◆ **What the task asks**: Copy each line containing the word "Furniture" from the records that follow, please.

◆ **Dataset**:
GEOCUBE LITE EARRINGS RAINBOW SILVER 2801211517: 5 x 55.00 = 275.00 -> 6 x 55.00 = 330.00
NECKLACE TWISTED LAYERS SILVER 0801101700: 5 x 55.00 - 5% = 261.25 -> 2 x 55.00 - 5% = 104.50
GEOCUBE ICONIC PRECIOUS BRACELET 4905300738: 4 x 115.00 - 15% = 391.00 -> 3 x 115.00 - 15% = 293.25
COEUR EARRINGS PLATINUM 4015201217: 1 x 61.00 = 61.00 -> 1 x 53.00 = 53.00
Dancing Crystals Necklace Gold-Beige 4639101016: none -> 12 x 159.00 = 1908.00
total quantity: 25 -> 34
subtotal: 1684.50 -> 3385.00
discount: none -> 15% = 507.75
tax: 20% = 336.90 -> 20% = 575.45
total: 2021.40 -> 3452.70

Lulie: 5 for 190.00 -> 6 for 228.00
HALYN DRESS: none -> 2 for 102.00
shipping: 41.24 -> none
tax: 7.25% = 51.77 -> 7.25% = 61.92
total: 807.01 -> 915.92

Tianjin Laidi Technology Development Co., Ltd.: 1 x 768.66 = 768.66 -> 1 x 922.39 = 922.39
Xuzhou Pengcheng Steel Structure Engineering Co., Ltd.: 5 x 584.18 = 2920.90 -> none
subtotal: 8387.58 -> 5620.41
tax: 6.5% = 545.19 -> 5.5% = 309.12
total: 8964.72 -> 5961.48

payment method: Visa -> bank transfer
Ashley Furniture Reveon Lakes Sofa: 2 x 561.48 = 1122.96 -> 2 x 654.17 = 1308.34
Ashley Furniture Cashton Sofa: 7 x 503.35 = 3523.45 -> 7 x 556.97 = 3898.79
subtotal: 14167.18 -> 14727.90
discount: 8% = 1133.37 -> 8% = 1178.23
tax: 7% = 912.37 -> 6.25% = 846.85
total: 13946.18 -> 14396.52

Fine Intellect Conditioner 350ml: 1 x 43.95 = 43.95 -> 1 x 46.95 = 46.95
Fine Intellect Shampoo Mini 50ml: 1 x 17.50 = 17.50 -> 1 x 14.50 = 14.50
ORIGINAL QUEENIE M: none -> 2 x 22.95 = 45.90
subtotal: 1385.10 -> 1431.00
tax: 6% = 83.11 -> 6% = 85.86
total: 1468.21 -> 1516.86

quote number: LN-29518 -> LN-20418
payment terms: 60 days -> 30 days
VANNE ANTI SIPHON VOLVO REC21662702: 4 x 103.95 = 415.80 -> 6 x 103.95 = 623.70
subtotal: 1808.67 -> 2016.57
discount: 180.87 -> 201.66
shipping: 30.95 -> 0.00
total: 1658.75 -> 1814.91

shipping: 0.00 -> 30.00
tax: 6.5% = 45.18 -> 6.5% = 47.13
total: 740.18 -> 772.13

◆ **Finished task**:
Ashley Furniture Reveon Lakes Sofa: 2 x 561.48 = 1122.96 -> 2 x 654.17 = 1308.34
Ashley Furniture Cashton Sofa: 7 x 503.35 = 3523.45 -> 7 x 556.97 = 3898.79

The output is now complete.